The report, spurred by a request from U.S. Senator Edward Markey, examined the leasing of federal coal, which is publicly owned, finding, among other things, that:

  • Noncompetitive leasing is rampant, with 90% of all coal leased by the Bureau of Land Management, the Interior Department agency charged with managing federal coal, since 1990 attracting only a single bidder;
  • The Bureau of Land Management is failing to ensure its appraisals leased of federal coal are independently verified and consistently undertaken;
  • The Bureau of Land Management is not valuing coal based on demand, essentially ignoring the coal export markets when leasing federal coal;
  • The Bureau of Land Management is, in some cases,selling coal at below fair market value rates; and
  • The public is not being provided adequate information to demonstrate the integrity of the federal coal leasing program.

The report prompted a statement from Senator Markey calling for a “temporary suspension” of new federal lease sales until the problems identified by the Government Accountability Office are addressed.

More than 40% of all coal produced in the U.S. comes from federal leases, with the large majority of these leases located in the western states of Colorado, Montana, New Mexico, Utah, and Wyoming. In 2012, more than 440 million tons of coal was mined from federal leases. Most of this coal was shipped to domestic power plants to be burned. Increasingly, this coal is exported and burned internationally.

When burned, this coal produces nearly a billion tons of carbon dioxide annually, fueling global warming at a time when President Obama has called for aggressive action to combat climate change.

The findings of the Government Accountability Office stoke concerns that the Interior Department is selling federal coal at below cost,incentivizing more mining and more burning at the expense of taxpayers. Between 2009 and 2012, the Obama Administration sold more than 2.2 billion tons of federal coal. Just in 2012, the Interior Department sold more than one billion tons of coal from the Powder River Basin of Montana and Wyoming, the nation’s largest coal production region.

The Interior Department has approved an additional 1.2billion tons of leasing and further signaled its intent to lease more than 3.8billion tons of new coal, including 3.8 billion tons just from the Powder River Basin.

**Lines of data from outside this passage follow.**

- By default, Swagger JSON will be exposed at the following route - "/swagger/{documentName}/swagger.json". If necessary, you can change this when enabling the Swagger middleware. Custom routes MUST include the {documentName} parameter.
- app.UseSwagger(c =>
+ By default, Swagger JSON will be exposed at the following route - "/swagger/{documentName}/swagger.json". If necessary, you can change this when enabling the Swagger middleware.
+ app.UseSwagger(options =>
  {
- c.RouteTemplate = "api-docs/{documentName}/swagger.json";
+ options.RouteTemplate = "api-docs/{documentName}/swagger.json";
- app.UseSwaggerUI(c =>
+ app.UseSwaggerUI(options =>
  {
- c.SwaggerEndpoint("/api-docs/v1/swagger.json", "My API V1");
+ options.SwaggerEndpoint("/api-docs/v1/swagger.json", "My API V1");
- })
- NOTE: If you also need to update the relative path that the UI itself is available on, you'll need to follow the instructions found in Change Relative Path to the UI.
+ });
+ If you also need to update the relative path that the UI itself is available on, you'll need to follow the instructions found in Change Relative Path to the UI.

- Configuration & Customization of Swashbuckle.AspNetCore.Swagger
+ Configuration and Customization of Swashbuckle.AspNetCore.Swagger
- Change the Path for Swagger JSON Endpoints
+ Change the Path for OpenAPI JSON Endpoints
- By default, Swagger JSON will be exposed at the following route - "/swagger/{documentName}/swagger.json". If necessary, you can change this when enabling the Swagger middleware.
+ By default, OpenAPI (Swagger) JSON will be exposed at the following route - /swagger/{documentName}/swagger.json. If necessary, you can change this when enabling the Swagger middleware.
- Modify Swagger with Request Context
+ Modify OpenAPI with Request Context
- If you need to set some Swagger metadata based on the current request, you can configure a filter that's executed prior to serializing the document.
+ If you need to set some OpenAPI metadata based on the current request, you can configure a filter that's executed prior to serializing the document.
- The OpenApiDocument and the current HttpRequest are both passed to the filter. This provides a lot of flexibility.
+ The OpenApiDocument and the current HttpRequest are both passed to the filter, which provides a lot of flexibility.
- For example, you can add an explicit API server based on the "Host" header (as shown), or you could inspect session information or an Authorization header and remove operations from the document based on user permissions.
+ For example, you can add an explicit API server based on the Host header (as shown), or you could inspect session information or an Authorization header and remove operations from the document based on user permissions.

One lease, a 298 million tons lease sought by Cloud Peak Energy, would expand the Spring Creek Mine in the Powder River Basin of Montana, one of the largest in the nation. Cloud Peak has indicated it intends to turn its Spring Creek Mine into an “export complex” to reap higher profits.

A report prepared by the Institute for Energy Economics and Financial Analysis in2012 found that since 1990, taxpayers have lost nearly $30 billion due to undervalued federal coal leases. And, in 2013, the Interior Department’s Office of Inspector General chided the Department for failing to take into account coal exports when leasing federal coal.

The Government Accountability Office’s findings today underscore that the Interior Department’s coal leasing program is costing Americans, fueling industry profit on the export market and incentivizing more mining and burning.

“More leasing promises only to line the pockets of the coal industry at the expense of the American public and our climate,” said Nichols. “Interior can’t, with any integrity,continue to lease more coal when its system is so obviously broken.”

WildEarth Guardians has been confronting Interior Department coal leasing decisions in the American West for several years and is currently in court to overturn more than 2 billion tons of coal leases in Colorado and Wyoming.